Task ▸ Show each line from the records below in which the word "security" occurs.

┌─ Listed entries

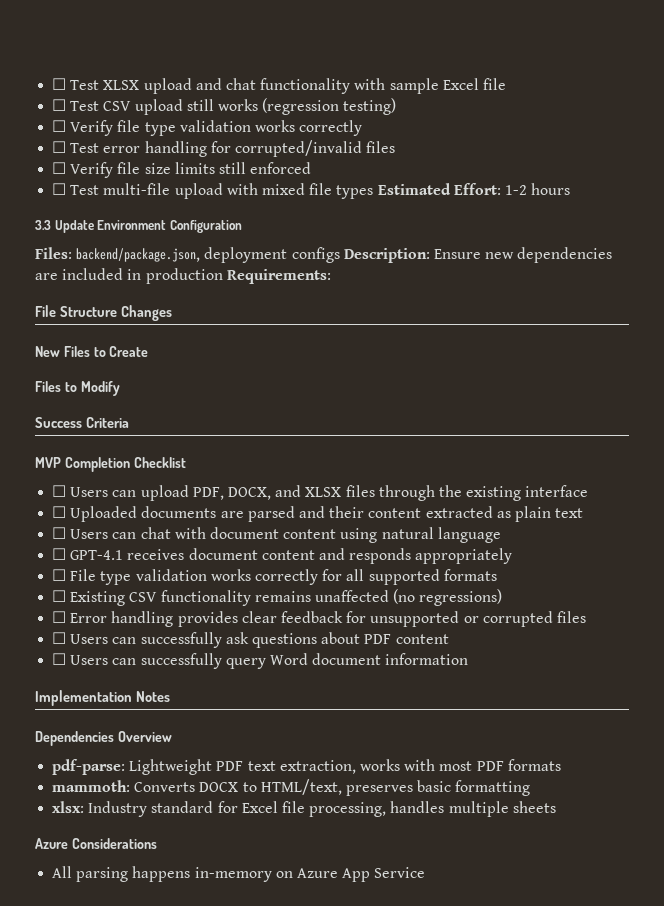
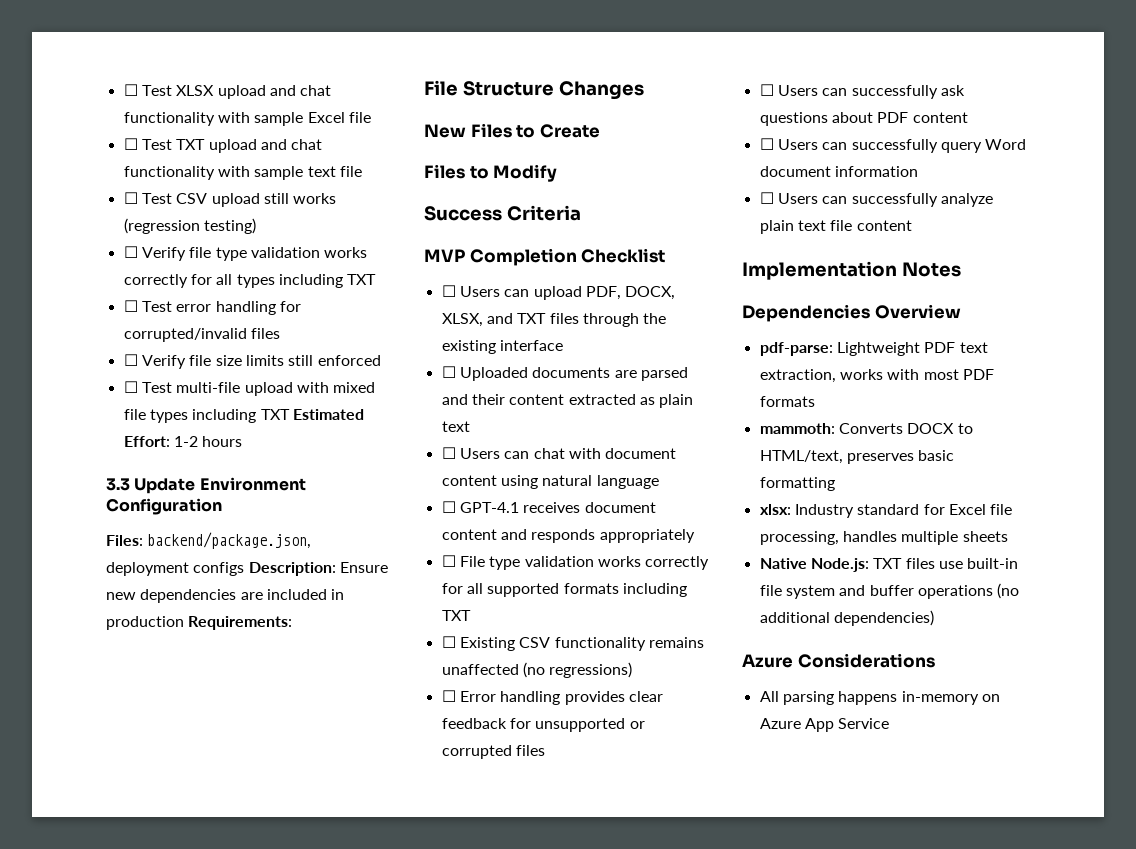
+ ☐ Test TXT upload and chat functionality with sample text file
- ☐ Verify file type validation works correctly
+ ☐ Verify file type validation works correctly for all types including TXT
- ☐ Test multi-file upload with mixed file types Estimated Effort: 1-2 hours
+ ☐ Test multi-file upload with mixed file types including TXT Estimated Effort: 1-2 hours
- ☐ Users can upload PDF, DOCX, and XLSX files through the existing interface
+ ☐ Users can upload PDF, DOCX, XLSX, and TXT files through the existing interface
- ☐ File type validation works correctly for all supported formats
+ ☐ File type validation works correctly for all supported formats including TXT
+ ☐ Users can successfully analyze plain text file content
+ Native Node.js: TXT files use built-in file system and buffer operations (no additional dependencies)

└─
┌─ Listed entries

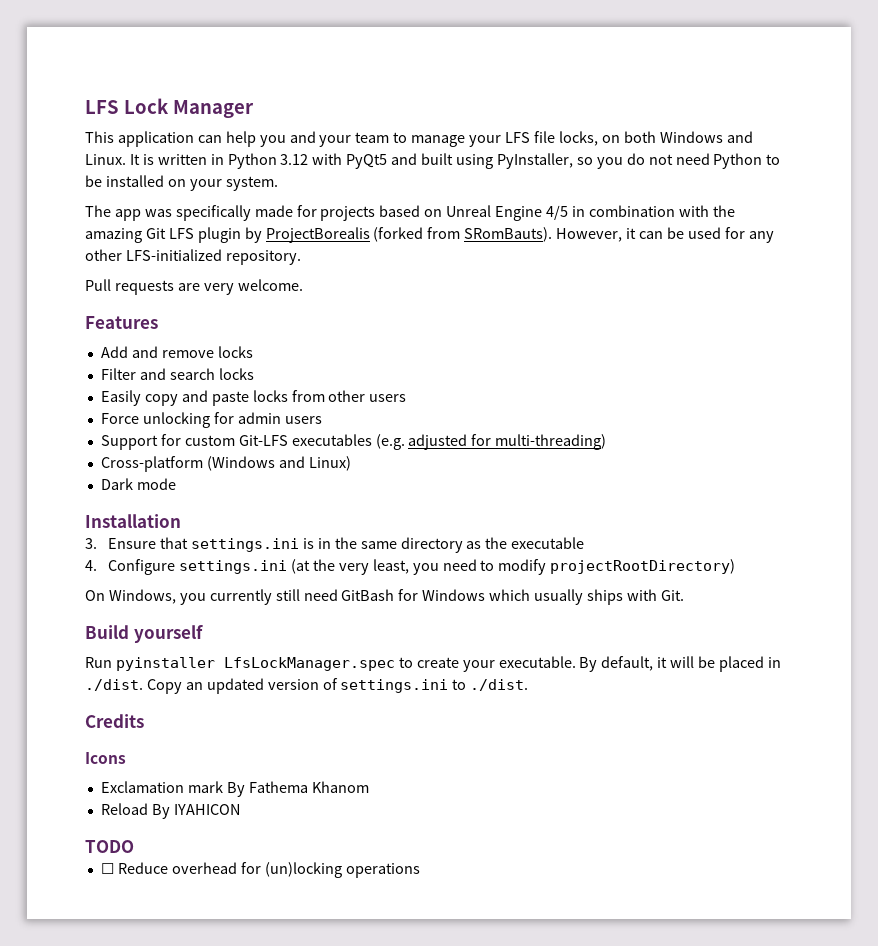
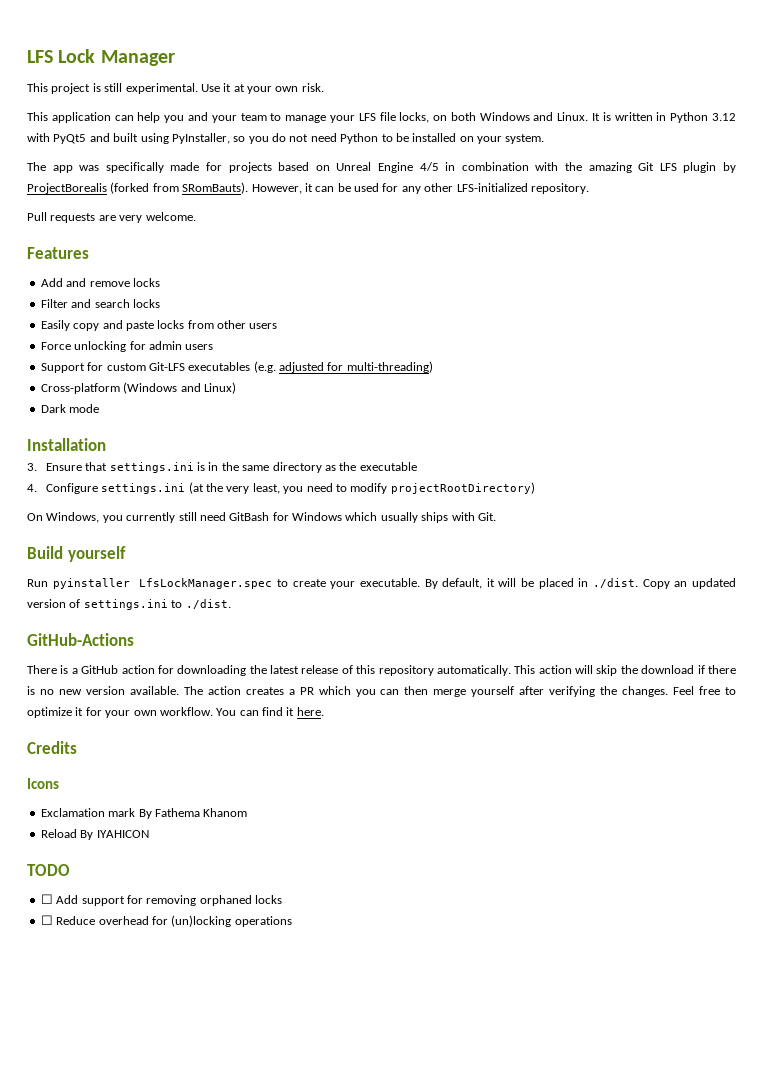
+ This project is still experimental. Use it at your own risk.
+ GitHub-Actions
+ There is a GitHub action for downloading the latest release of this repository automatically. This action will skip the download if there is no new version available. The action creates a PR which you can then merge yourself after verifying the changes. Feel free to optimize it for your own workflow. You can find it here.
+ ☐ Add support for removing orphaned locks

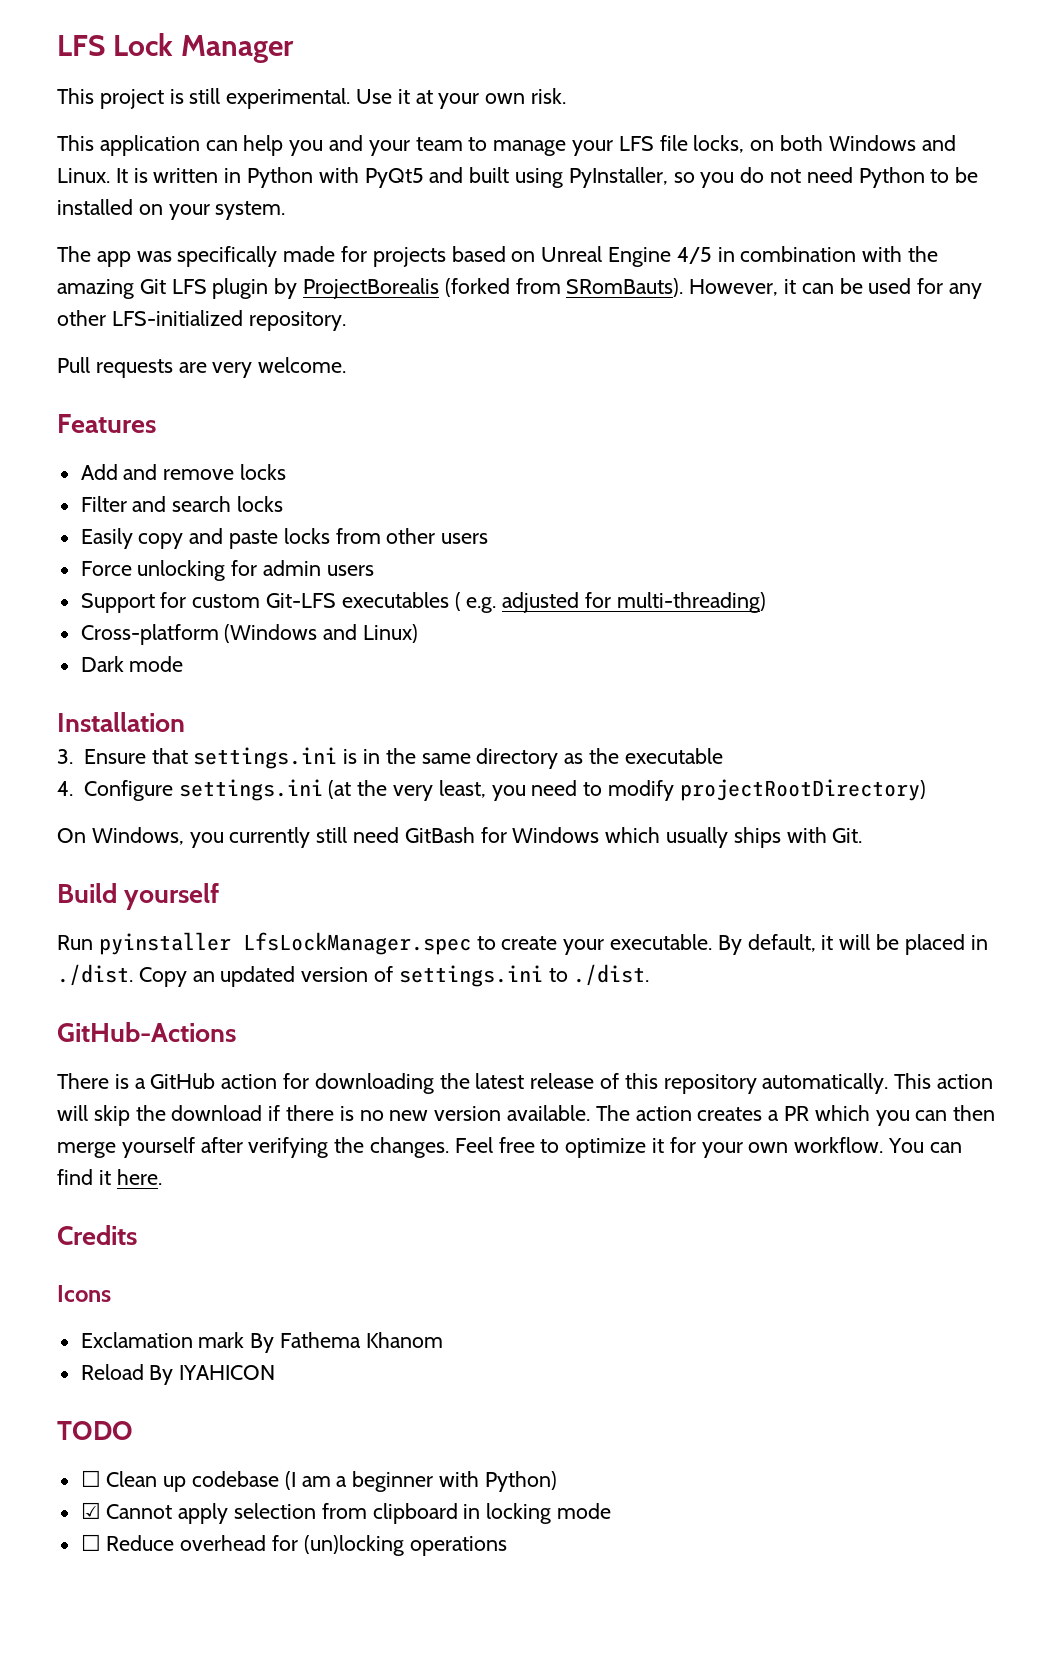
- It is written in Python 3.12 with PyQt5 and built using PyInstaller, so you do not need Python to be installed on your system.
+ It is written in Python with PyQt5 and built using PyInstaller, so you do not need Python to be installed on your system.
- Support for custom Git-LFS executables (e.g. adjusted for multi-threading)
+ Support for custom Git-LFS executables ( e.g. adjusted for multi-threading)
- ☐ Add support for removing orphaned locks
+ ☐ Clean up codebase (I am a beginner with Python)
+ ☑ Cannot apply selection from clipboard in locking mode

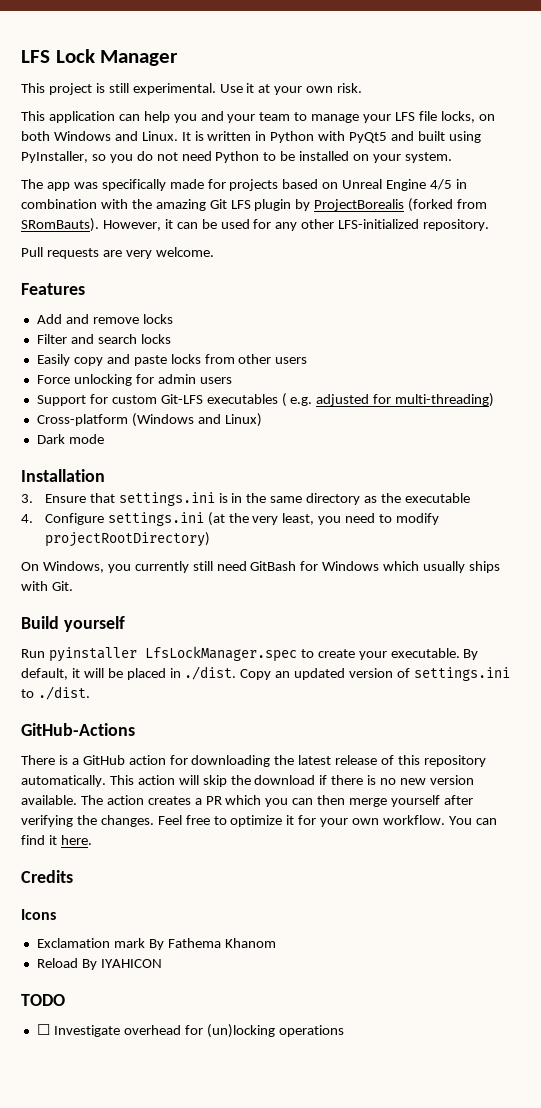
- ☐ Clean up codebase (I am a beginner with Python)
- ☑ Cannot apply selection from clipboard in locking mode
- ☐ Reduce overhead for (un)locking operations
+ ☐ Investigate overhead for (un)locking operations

└─
┌─ Listed entries

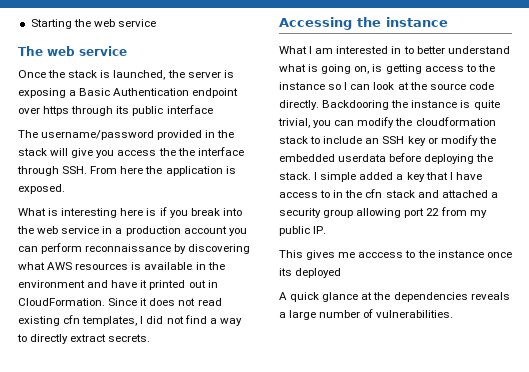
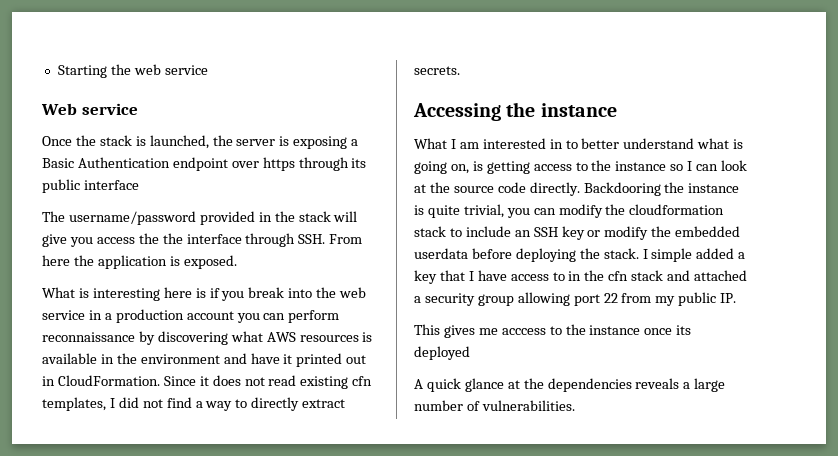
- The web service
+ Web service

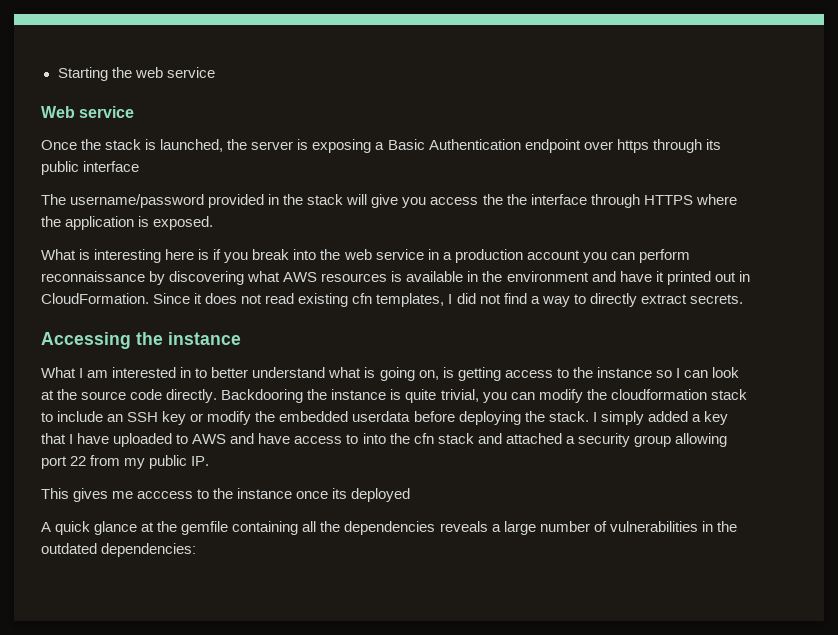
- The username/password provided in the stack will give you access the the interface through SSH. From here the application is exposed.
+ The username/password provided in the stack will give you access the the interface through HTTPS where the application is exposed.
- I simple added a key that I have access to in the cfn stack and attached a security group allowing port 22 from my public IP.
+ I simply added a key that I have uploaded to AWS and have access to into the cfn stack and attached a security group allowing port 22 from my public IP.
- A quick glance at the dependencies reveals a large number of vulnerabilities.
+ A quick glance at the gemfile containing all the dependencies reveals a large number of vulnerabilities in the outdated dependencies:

└─

Answer box ▸
- I simple added a key that I have access to in the cfn stack and attached a security group allowing port 22 from my public IP.
+ I simply added a key that I have uploaded to AWS and have access to into the cfn stack and attached a security group allowing port 22 from my public IP.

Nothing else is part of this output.